Activity. Write out the lines below exactly, beginning at the one with "[459,349,498,363] Open ->" and stopping after the one with "[502,100,552,115] Work ->"; the pictures are not copied.
----- Information shown -----
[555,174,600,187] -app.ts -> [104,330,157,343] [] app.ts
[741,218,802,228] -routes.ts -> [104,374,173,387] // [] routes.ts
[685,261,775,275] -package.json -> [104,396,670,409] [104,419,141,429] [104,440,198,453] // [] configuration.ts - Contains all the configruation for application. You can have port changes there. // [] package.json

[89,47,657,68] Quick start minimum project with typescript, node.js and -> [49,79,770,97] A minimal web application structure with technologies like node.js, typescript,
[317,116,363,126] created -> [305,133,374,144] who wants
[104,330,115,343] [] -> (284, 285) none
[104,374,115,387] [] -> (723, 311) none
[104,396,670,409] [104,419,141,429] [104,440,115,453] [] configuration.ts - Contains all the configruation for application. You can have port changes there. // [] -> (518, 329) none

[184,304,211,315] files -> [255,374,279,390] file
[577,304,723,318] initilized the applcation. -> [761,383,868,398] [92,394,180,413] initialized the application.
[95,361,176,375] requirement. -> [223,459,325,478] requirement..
-----
----- Information shown -----
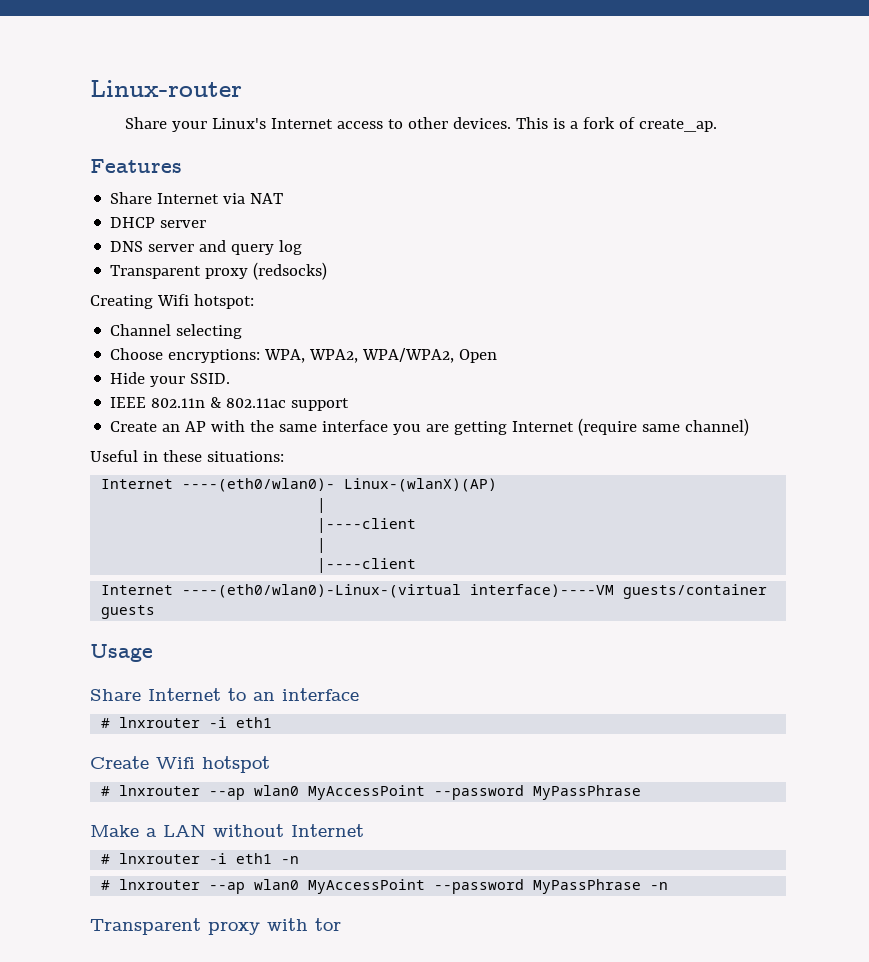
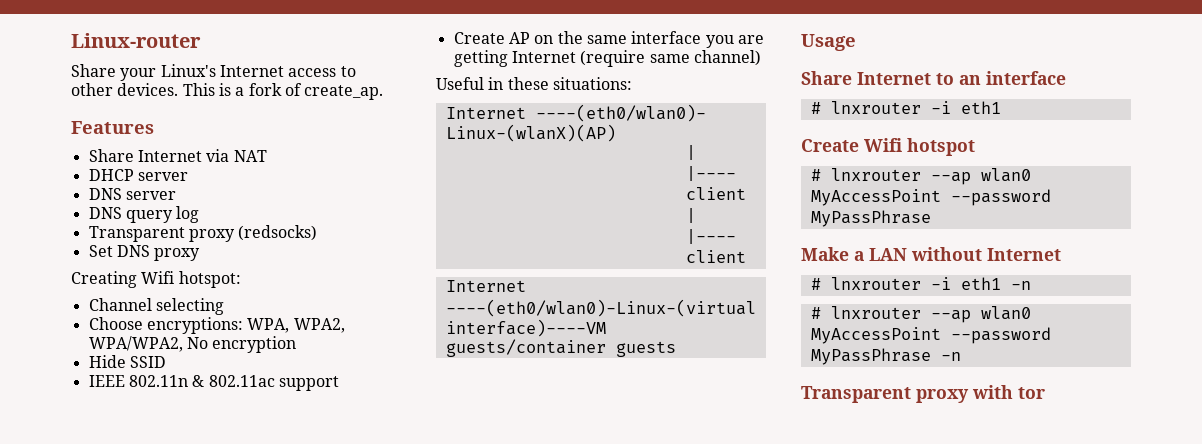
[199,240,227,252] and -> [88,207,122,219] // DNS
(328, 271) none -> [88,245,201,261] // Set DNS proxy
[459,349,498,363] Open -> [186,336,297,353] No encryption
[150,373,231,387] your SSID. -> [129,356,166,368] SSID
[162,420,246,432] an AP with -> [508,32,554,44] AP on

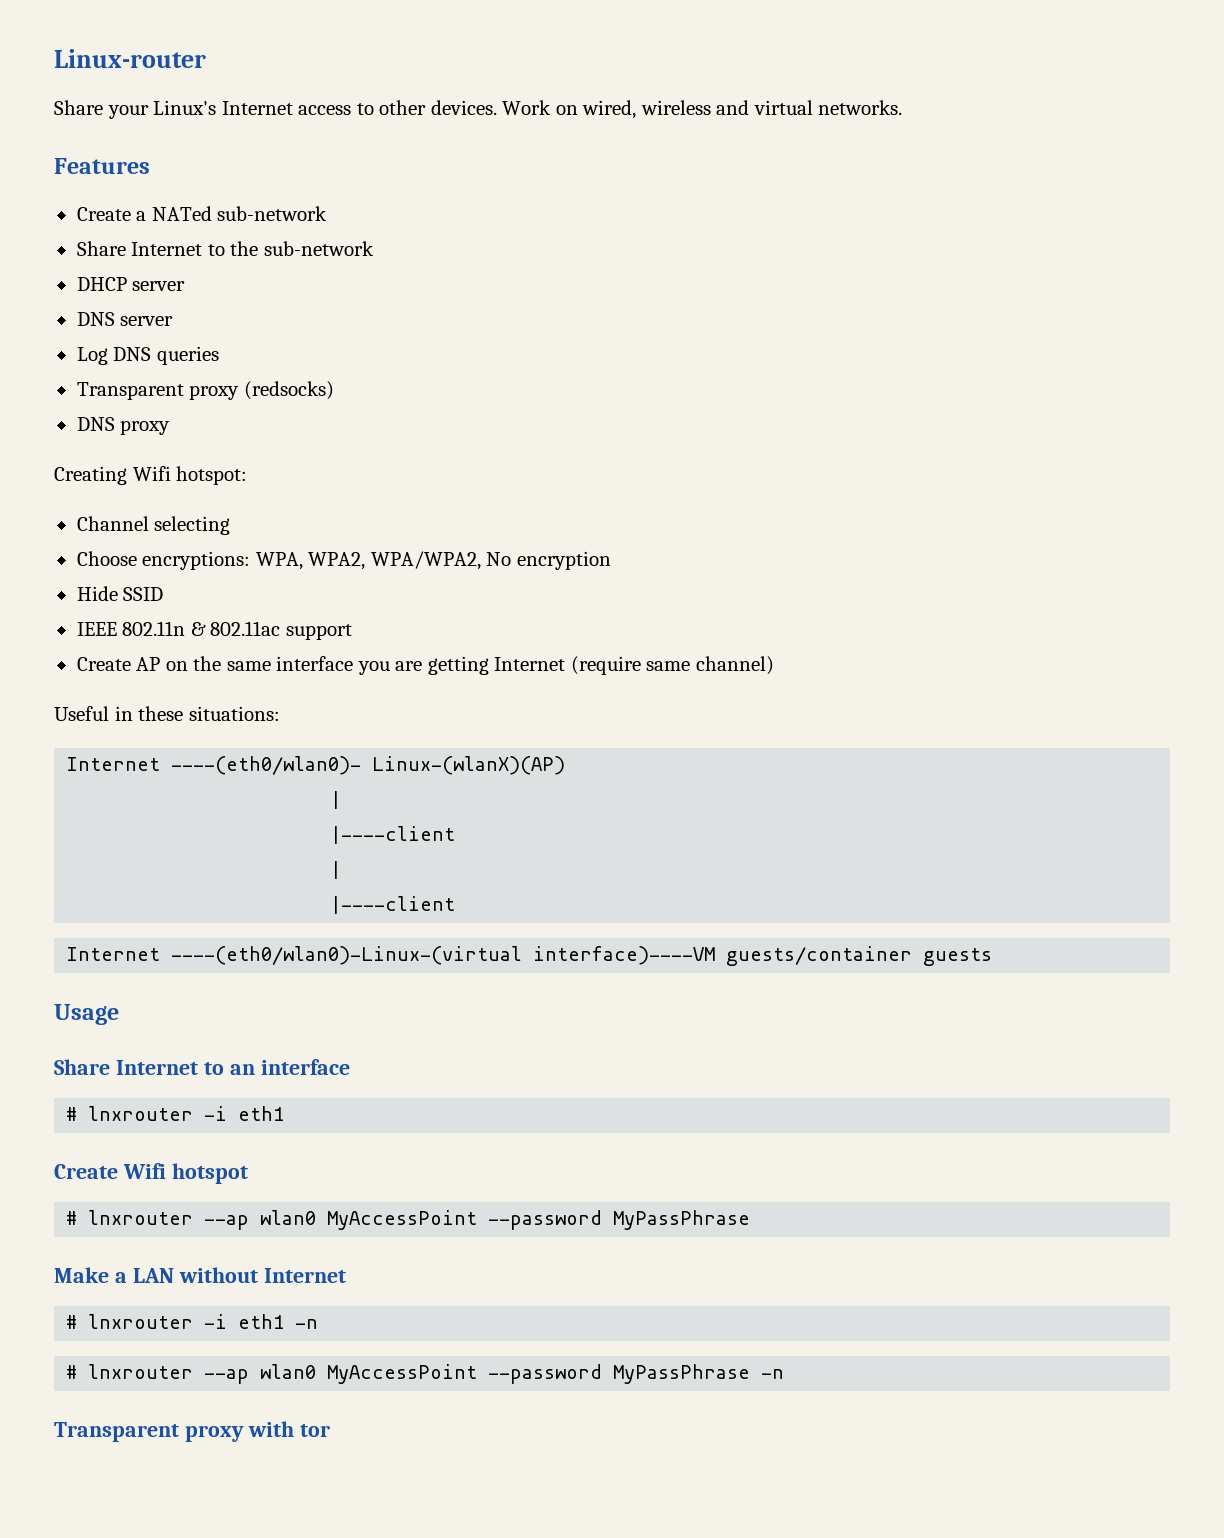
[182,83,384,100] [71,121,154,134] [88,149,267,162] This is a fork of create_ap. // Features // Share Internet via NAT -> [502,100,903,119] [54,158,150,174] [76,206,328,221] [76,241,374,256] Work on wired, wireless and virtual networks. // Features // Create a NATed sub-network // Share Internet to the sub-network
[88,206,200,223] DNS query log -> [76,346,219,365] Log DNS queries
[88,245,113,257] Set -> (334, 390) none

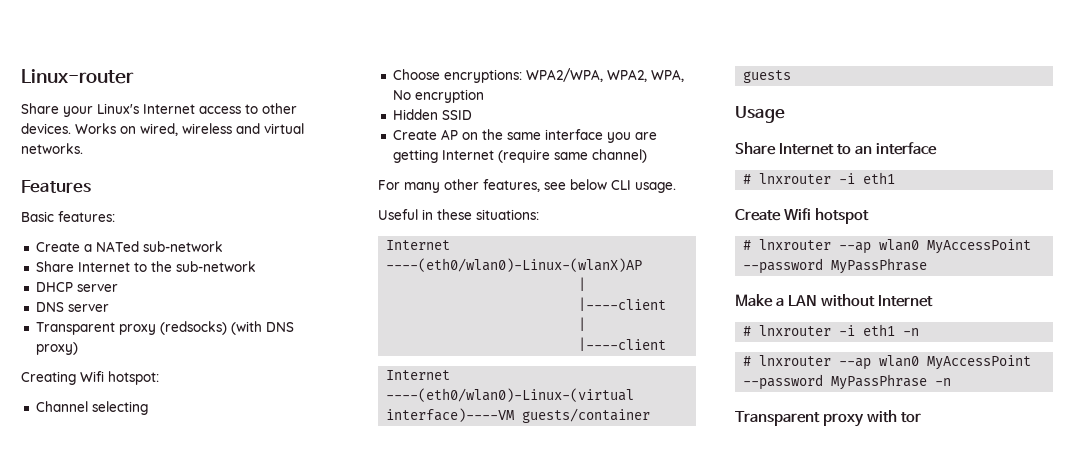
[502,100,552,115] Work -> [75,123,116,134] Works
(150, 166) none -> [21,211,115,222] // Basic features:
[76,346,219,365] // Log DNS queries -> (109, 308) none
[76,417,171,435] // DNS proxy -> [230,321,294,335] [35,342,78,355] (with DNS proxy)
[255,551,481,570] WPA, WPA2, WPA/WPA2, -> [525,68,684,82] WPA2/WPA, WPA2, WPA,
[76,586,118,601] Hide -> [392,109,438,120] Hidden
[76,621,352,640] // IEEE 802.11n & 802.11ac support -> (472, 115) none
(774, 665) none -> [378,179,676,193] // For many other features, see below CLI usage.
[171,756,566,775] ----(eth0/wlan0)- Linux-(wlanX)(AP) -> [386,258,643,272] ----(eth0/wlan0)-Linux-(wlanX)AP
-----
Result of this exercise.
[459,349,498,363] Open -> [186,336,297,353] No encryption
[150,373,231,387] your SSID. -> [129,356,166,368] SSID
[162,420,246,432] an AP with -> [508,32,554,44] AP on

[182,83,384,100] [71,121,154,134] [88,149,267,162] This is a fork of create_ap. // Features // Share Internet via NAT -> [502,100,903,119] [54,158,150,174] [76,206,328,221] [76,241,374,256] Work on wired, wireless and virtual networks. // Features // Create a NATed sub-network // Share Internet to the sub-network
[88,206,200,223] DNS query log -> [76,346,219,365] Log DNS queries
[88,245,113,257] Set -> (334, 390) none

[502,100,552,115] Work -> [75,123,116,134] Works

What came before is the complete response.